Significant financial exploitation occurs at a rate of about 41 out of every 1,000 individuals surveyed. This was higher than the rates of neglect as well as physical, emotional, and sexual abuse.
Dementia and Abuse of the Elderly
According to research, dementia is a risk factor for abuse. About 5.1 million elderly people in the US have some degree of dementia, which constitutes nearly half of all people older than age 85.
The number of Alzheimer’s cases are expected to rise by the year 2025. A study showed that 47 percent of patients with dementia suffered from some kind of abuse.

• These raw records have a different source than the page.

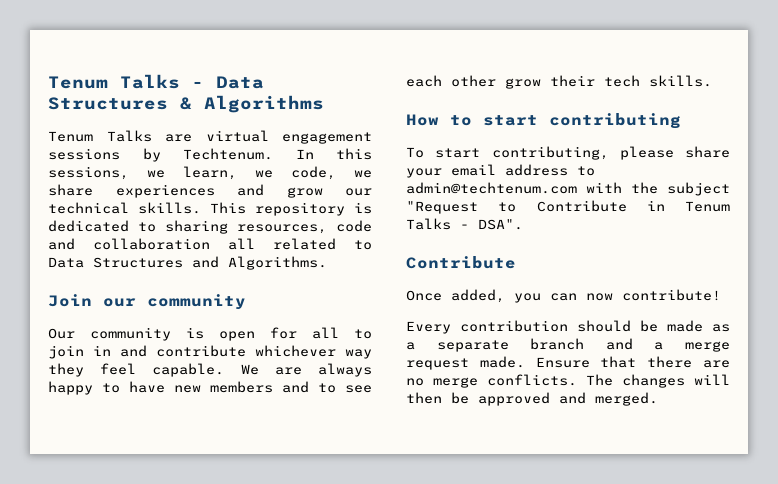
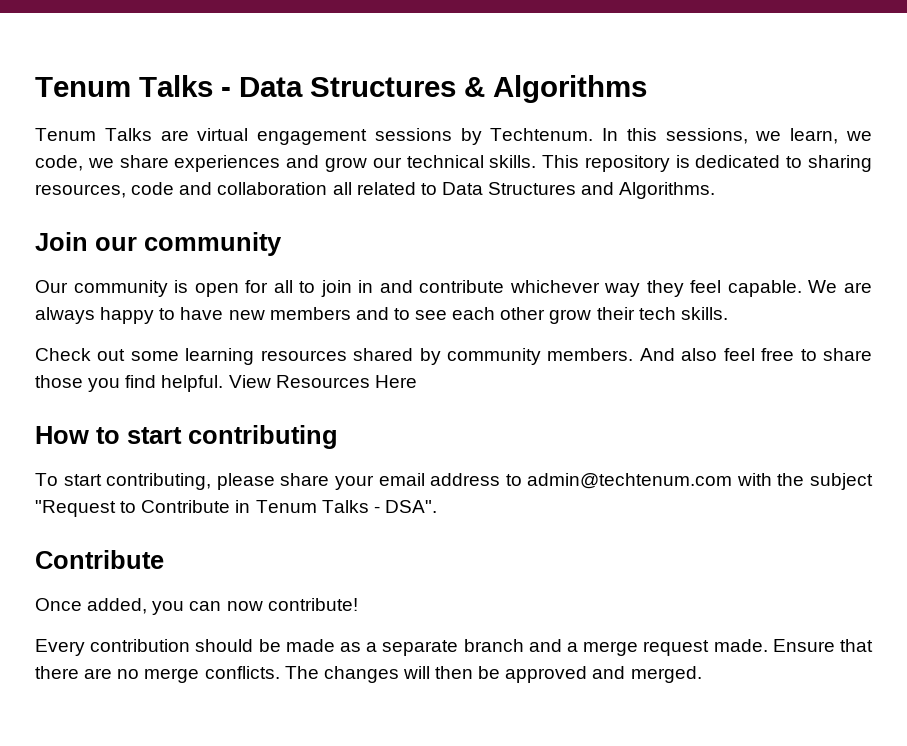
+ Check out some learning resources shared by community members. And also feel free to share those you find helpful. View Resources Here

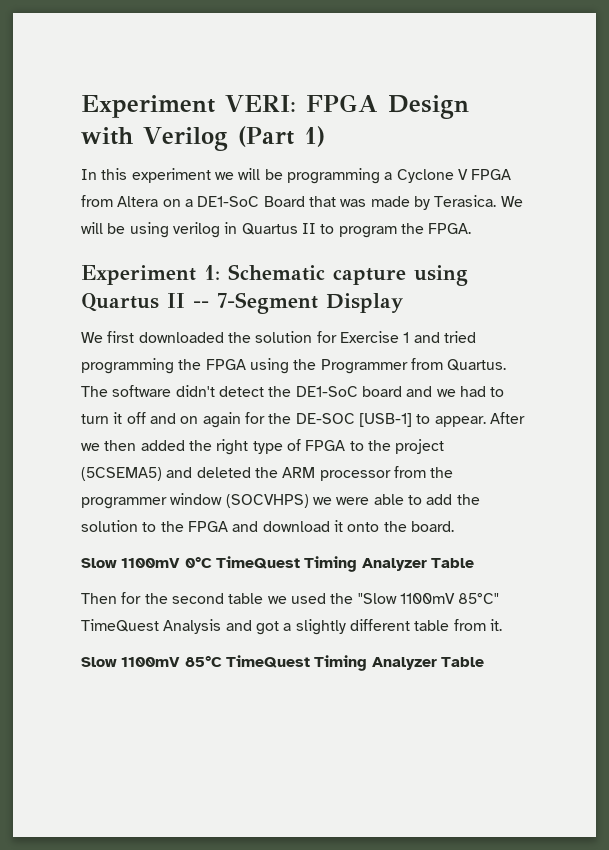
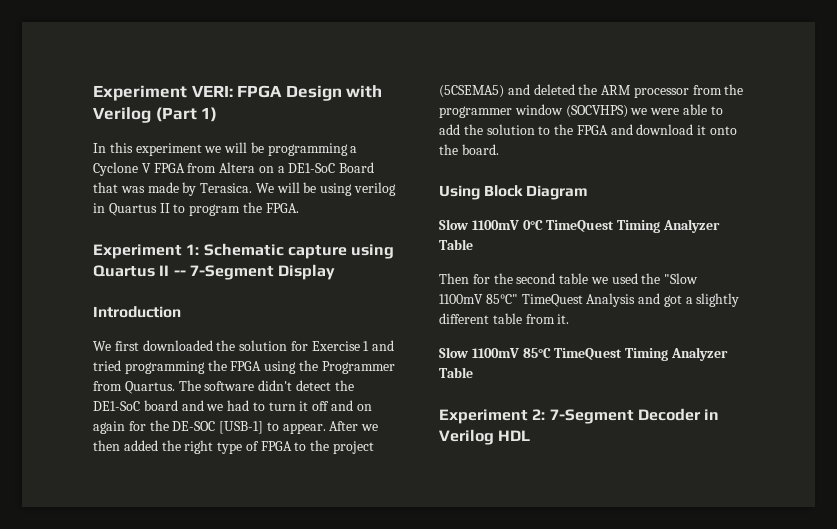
+ Introduction
+ Using Block Diagram
+ Experiment 2: 7-Segment Decoder in Verilog HDL

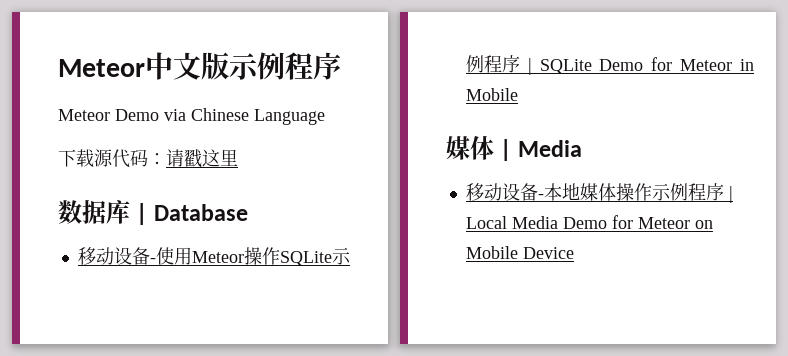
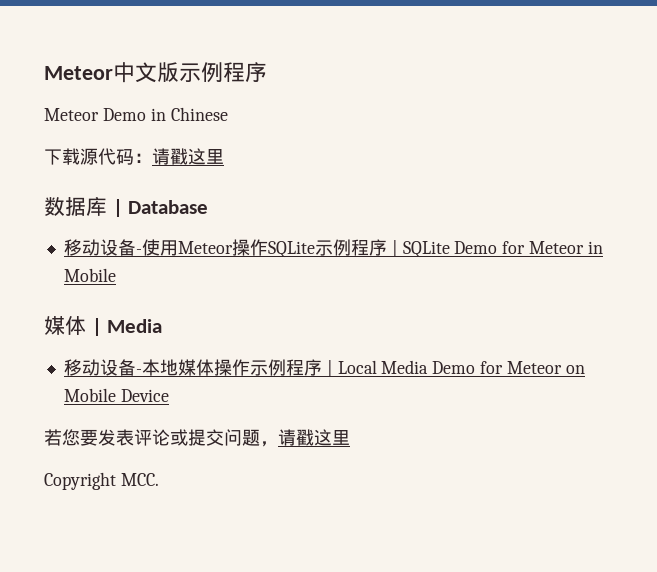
- Meteor Demo via Chinese Language
+ Meteor Demo in Chinese
+ 若您要发表评论或提交问题，请戳这里
+ Copyright MCC.

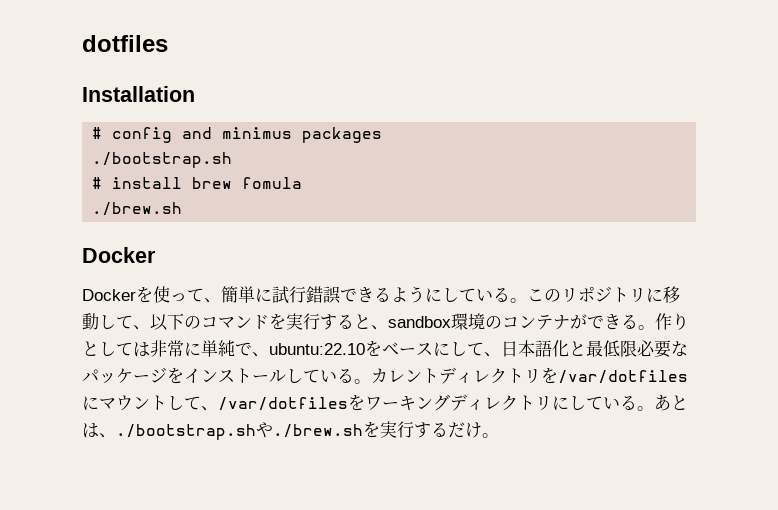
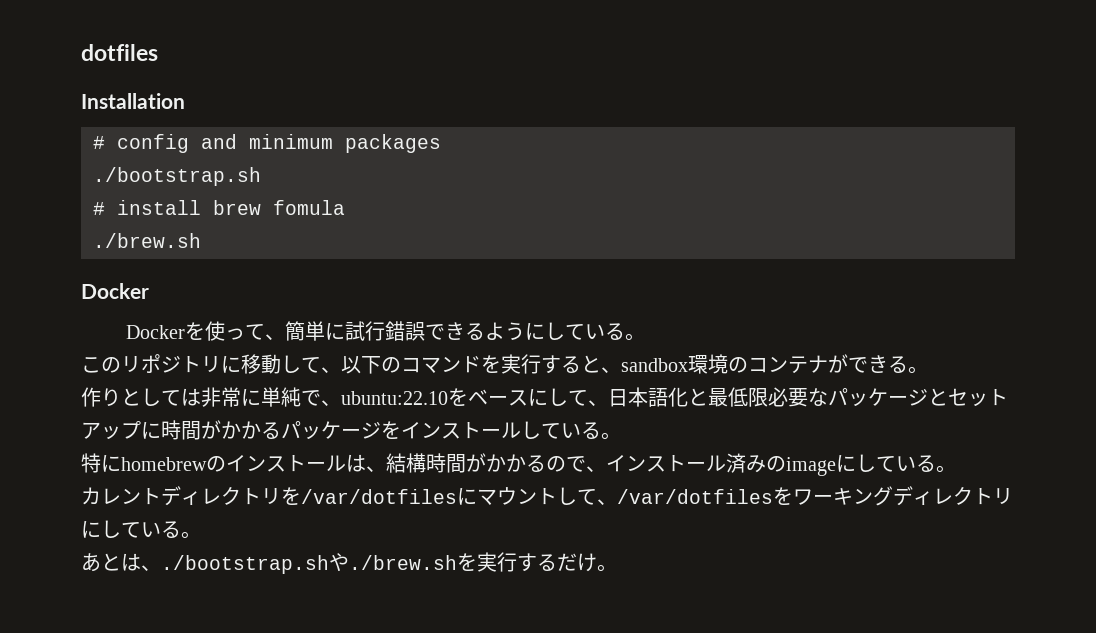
- # config and minimus packages
+ # config and minimum packages
- Dockerを使って、簡単に試行錯誤できるようにしている。このリポジトリに移動して、以下のコマンドを実行すると、sandbox環境のコンテナができる。作りとしては非常に単純で、ubuntu:22.10をベースにして、日本語化と最低限必要なパッケージをインストールしている。カレントディレクトリを/var/dotfilesにマウントして、/var/dotfilesをワーキングディレクトリにしている。あとは、./bootstrap.shや./brew.shを実行するだけ。
+ Dockerを使って、簡単に試行錯誤できるようにしている。
+ このリポジトリに移動して、以下のコマンドを実行すると、sandbox環境のコンテナができる。
+ 作りとしては非常に単純で、ubuntu:22.10をベースにして、日本語化と最低限必要なパッケージとセットアップに時間がかかるパッケージをインストールしている。
+ 特にhomebrewのインストールは、結構時間がかかるので、インストール済みのimageにしている。
+ カレントディレクトリを/var/dotfilesにマウントして、/var/dotfilesをワーキングディレクトリにしている。
+ あとは、./bootstrap.shや./brew.shを実行するだけ。

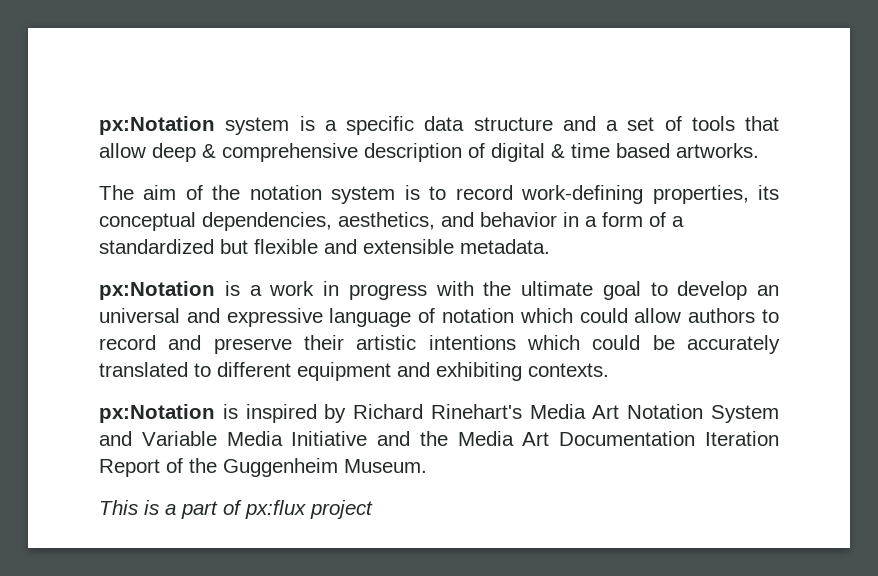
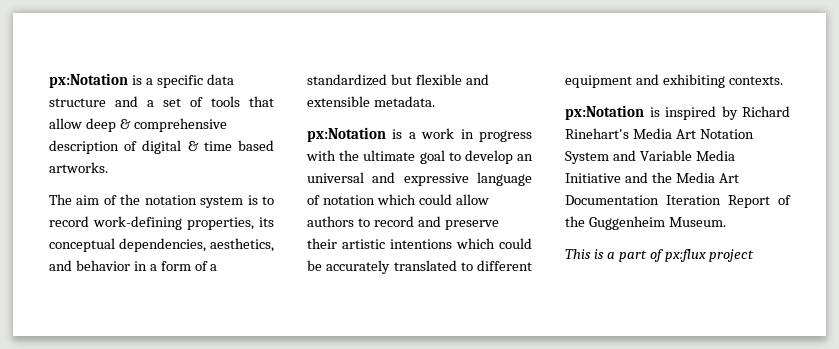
- px:Notation system is a specific data structure and a set of tools that allow deep & comprehensive description of digital & time based artworks.
+ px:Notation is a specific data structure and a set of tools that allow deep & comprehensive description of digital & time based artworks.

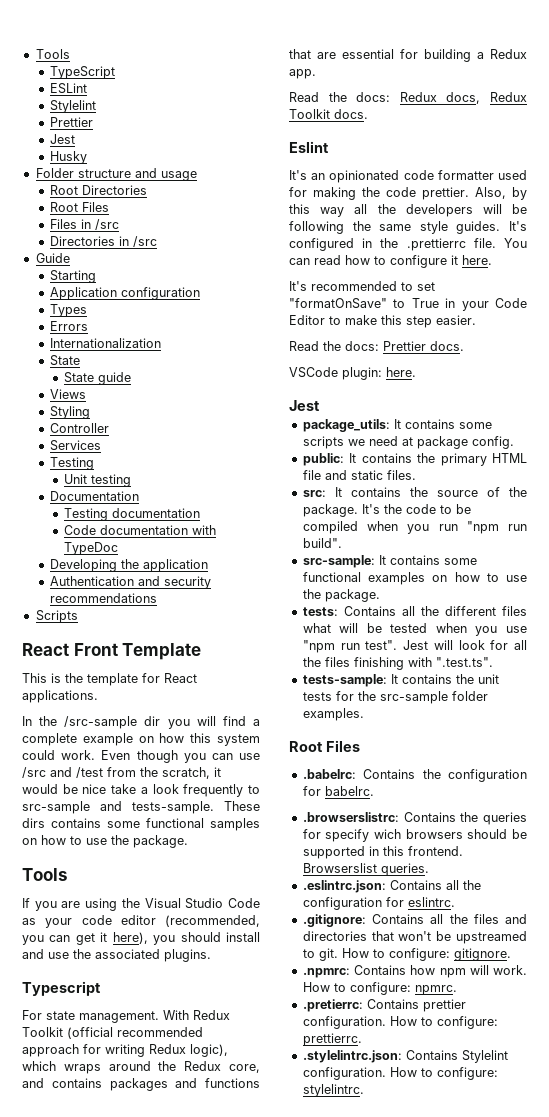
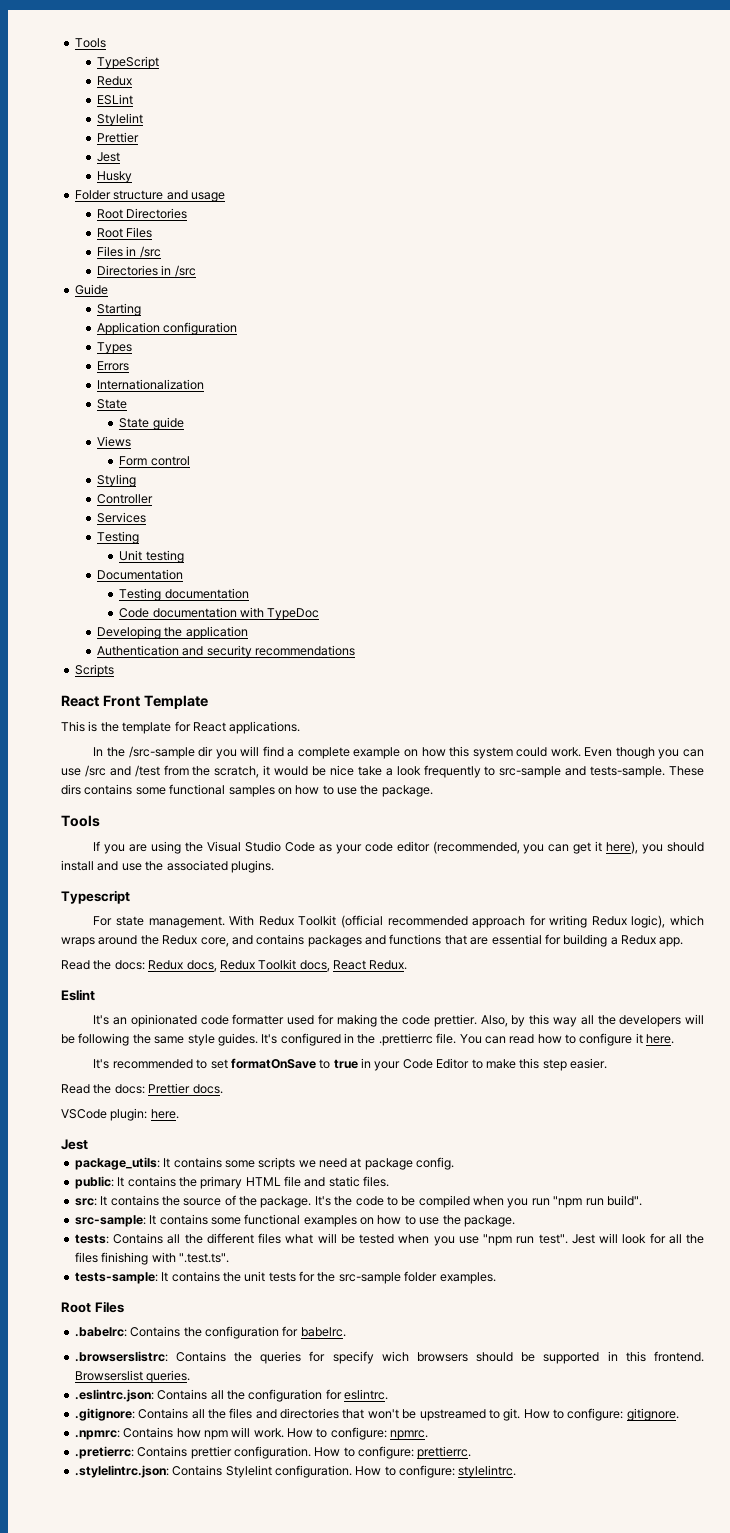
  TypeScript
+ Redux
+ Form control
- Read the docs: Redux docs, Redux Toolkit docs.
+ Read the docs: Redux docs, Redux Toolkit docs, React Redux.
- It's recommended to set "formatOnSave" to True in your Code Editor to make this step easier.
+ It's recommended to set formatOnSave to true in your Code Editor to make this step easier.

Abuse in Long-Term Care Facilities and Nursing Homes
Elder abuse occurs in both home settings and institutional settings. The available research indicates the following:
- About 3.2 million U.S. citizens lived in nursing facilities in 2009.
- A study of 2,000 nursing facility residents indicated an abuse rate of 44 percent and a neglect rate of 95 percent.
- Complaints of abuse, exploitation or neglect accounted for 7 percent of complaints given to Ombudsmen at long-term care facilities.
Elder Abuse Is A Growing Danger
As elder abuse is a “silent condition”, as no one knows exactly how many of our nation’s elderly are being exploited, neglected or abused. Evidence suggests that there are thousands of elderly people being harmed in the U.S. every day, but no official statistics exist.
Part of the problem is that there it is unclear exactly what acts or omissions constitute abuse and the rate of reporting is low (2). There is also no collection of comprehensive national data, as each state collects data on elder abuse differently.
A study by the US General Accountability Office in 2008 indicated that surveys put out by states do not reflect the total problem occurring in licensed nursing facilities.
Seventy percent of state surveys will miss a nursing home deficiency and 15 percent of surveys miss incidences of immediate jeopardy or harm to a nursing facility resident.